WORK TO COMPLETE:
From the records that follow, copy every line that contains the word "verziu".

[DATA FOR REVIEW — start]

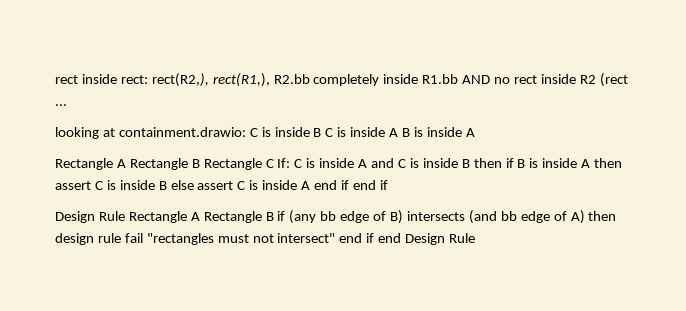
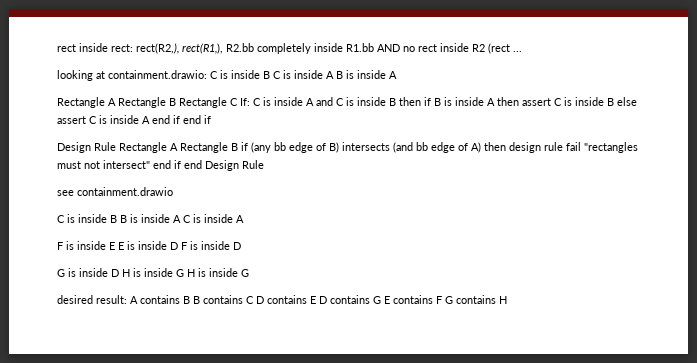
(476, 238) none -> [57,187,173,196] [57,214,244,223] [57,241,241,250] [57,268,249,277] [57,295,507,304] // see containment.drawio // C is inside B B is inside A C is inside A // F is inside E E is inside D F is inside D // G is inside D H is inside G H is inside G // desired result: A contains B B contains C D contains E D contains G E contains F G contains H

[DATA FOR REVIEW — finish]
[DATA FOR REVIEW — start]

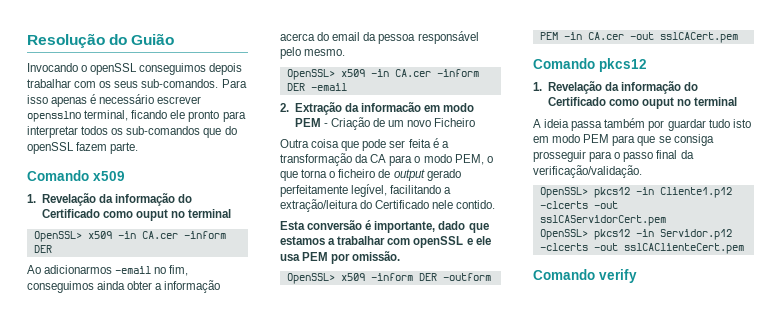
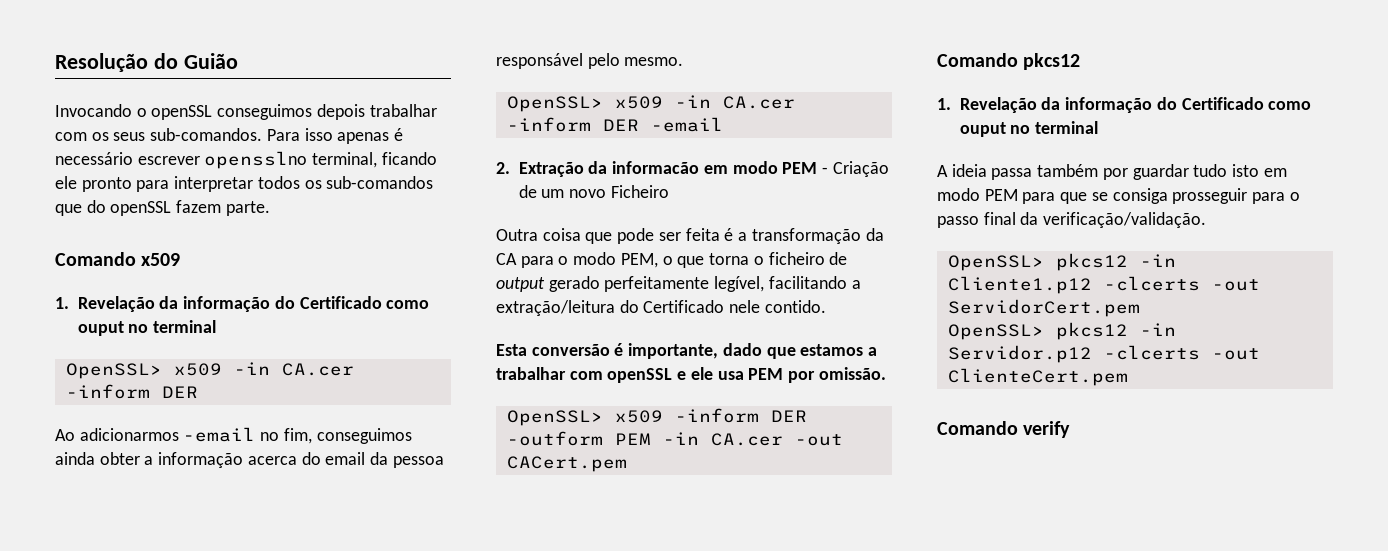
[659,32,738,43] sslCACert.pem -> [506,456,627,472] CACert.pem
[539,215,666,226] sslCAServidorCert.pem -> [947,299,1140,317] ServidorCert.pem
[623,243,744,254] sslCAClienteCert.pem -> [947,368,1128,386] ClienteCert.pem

[DATA FOR REVIEW — finish]
[DATA FOR REVIEW — start]

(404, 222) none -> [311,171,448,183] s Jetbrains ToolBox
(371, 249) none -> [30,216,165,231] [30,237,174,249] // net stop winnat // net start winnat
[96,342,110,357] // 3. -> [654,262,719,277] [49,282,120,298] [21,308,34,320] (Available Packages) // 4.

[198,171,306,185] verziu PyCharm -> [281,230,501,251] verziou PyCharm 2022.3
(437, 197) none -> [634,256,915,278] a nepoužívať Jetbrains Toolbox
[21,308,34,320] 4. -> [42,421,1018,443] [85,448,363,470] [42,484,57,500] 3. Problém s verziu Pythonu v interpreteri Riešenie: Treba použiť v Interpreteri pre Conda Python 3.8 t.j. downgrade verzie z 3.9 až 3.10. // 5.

[DATA FOR REVIEW — finish]

SOLVED PROBLEM:
[198,171,306,185] verziu PyCharm -> [281,230,501,251] verziou PyCharm 2022.3
[21,308,34,320] 4. -> [42,421,1018,443] [85,448,363,470] [42,484,57,500] 3. Problém s verziu Pythonu v interpreteri Riešenie: Treba použiť v Interpreteri pre Conda Python 3.8 t.j. downgrade verzie z 3.9 až 3.10. // 5.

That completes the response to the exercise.